Рядом с Мариной был ее муж, рано поседевший красавец, Сергей Яковлевич Эфрон, дочка Ариадна, подросток. Был еще толстенький мальчик трех лет, Мур… Только что вышла книга Марины Цветаевой «После России», в которой так явственно обозначилось ее одиночество в эмиграции. Уже были написаны и поэма «Крысолов», и две античные трагедии.
Все существо Марины дышало кроткой семейственностью — мужем, двумя детьми, бедным домом, увитым виноградом и плющом.

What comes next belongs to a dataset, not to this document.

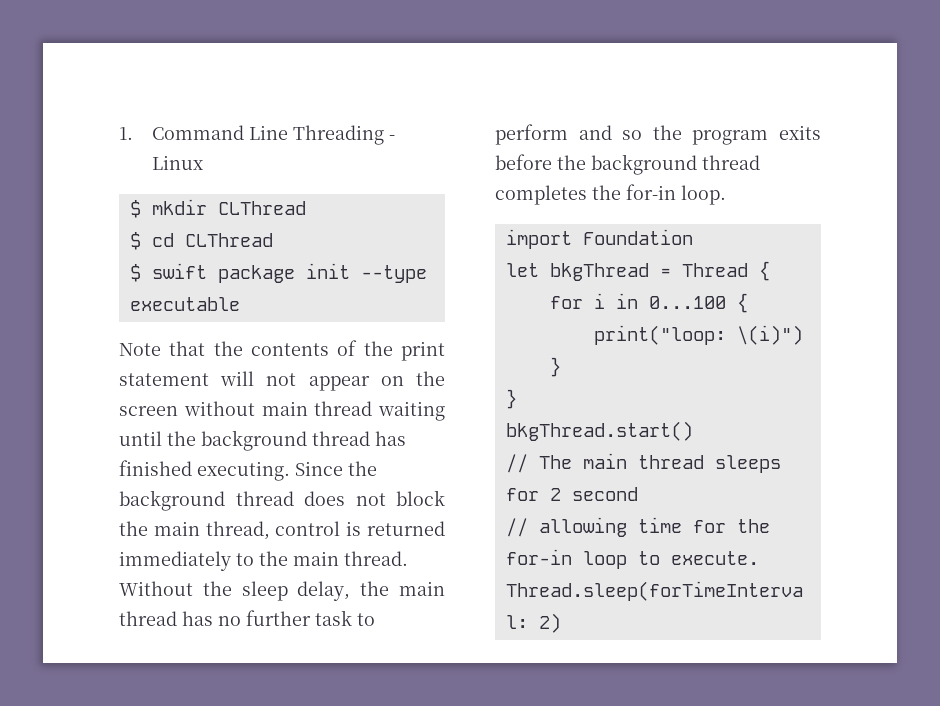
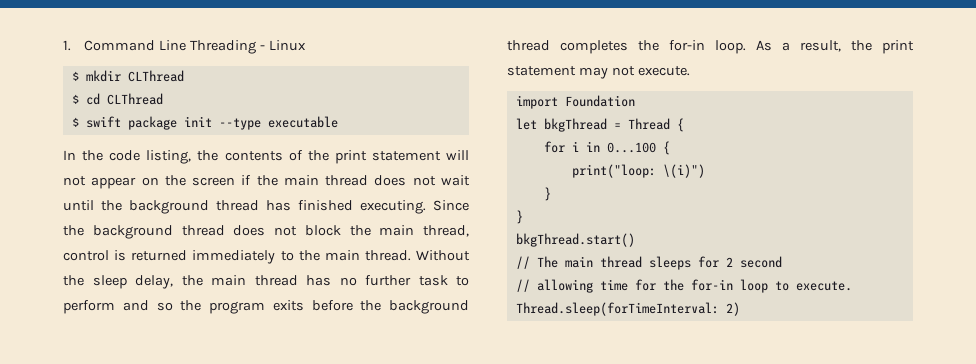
[119,341,206,356] Note that -> [63,150,192,164] In the code listing,
[183,401,445,421] without main thread waiting -> [241,175,470,186] if the main thread does not wait
(726, 195) none -> [756,40,914,54] [507,66,690,79] As a result, the print statement may not execute.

В каком-то случайном кафе на бульваре Сен-Мишель за стаканчиком «чензаносек» (ее выбор) о прошлом мы совсем не вспоминали, а о Москве, о России она избегала много распространяться — ей это было явно тяжело. Мы прощались наспех на чужом, людном, бешеном перекрестке без мысли о будущей встречи, без надежды на встречу.
Тогда, в 1928 году, узнав ее новые вещи, читая и перечитывая подаренную мне книгу «После России», я впервые понял, почувствовал, оценил значение и место Марины Цветаевой в русской поэзии. Все оказалось неожиданно и чудесно выросшим — впервые с такой силой звучащее в родном языке. Заново раскрылась для меня и ранняя лирика Марины Цветаевой.

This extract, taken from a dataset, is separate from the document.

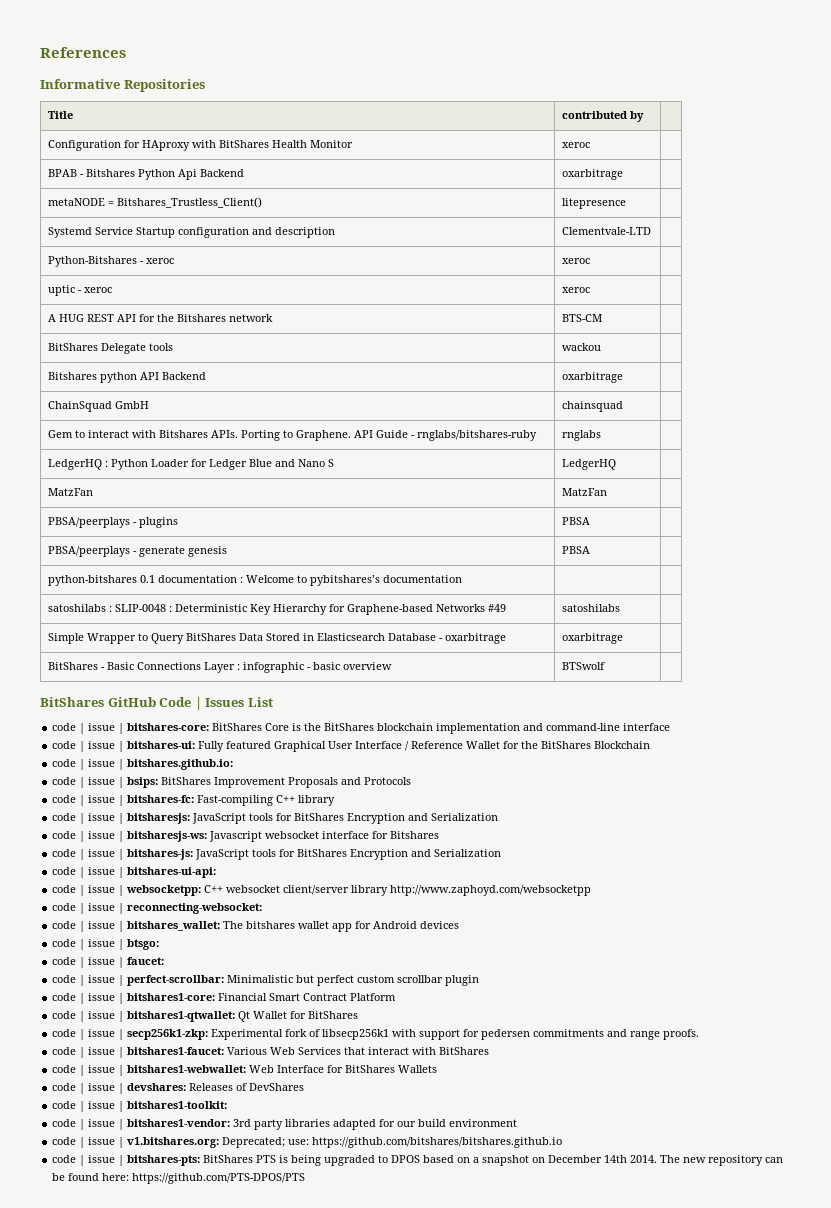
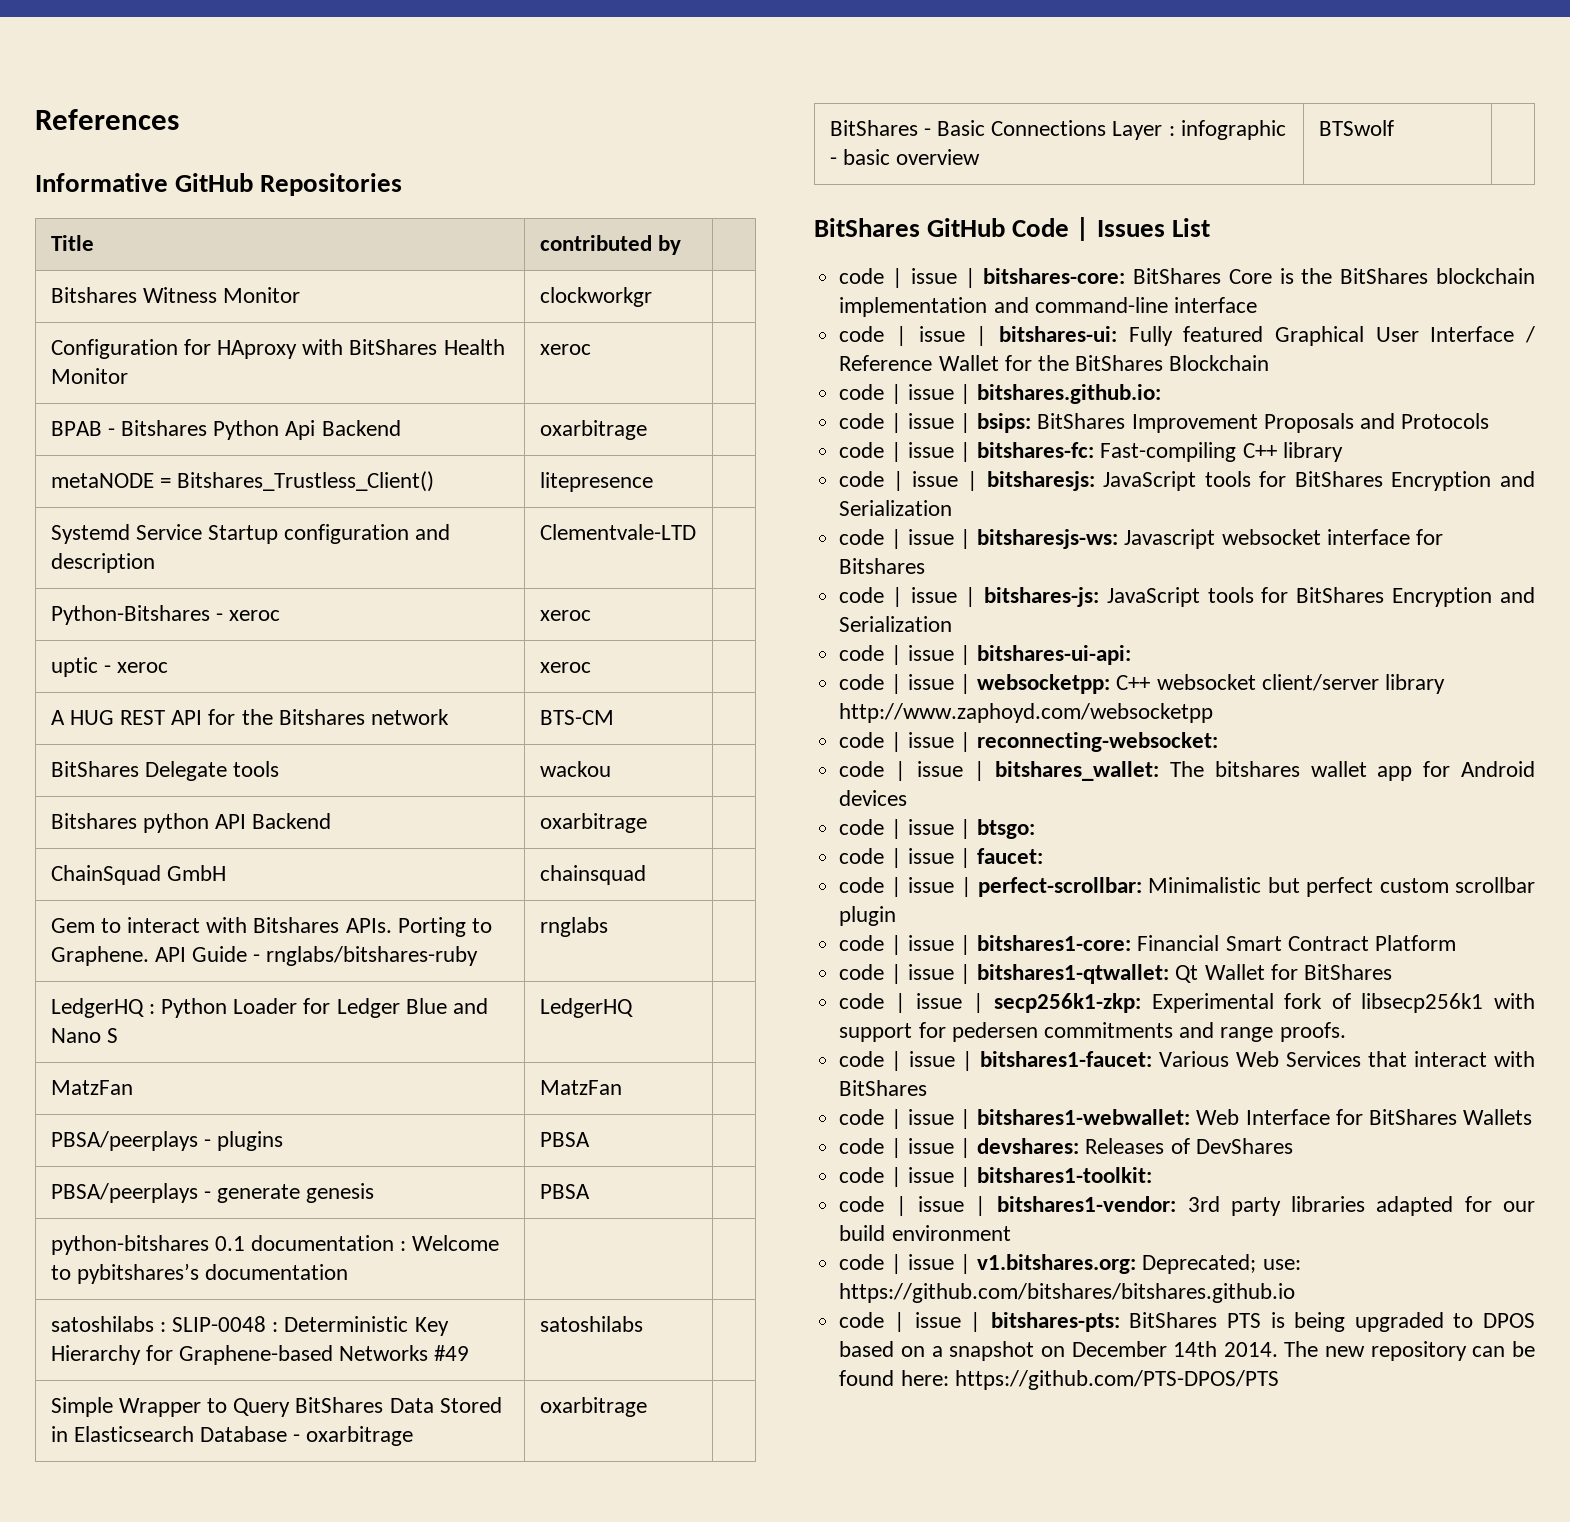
(120, 84) none -> [175,173,254,192] GitHub
(644, 116) none -> [50,287,301,303] [539,287,652,307] // Bitshares Witness Monitor | clockworkgr |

Трагический парадокс ее судьбы заключался в том, что чем горше было ее неприкаянное одиночество, тем выше вырастала она как поэт — ровесница Маяковского и Пастернака, прямая наследница Александра Блока.
И когда в последующие годы, случалось, в Москву долетал ее заклинающий голос, он звучал с гипнотической силой, возбуждал сочувствие, сострадание, сорадование. Пускай далеко не часто долетал он, пускай очень немногим довелось тогда прочесть и оценить стихи Марины Цветаевой, дело, в сущности, от того не меняется! Как бы там ни было, но возвращение прекрасного поэта на родину началось уже тогда. Оно было решено бесповоротно ее собственной тоской по родине.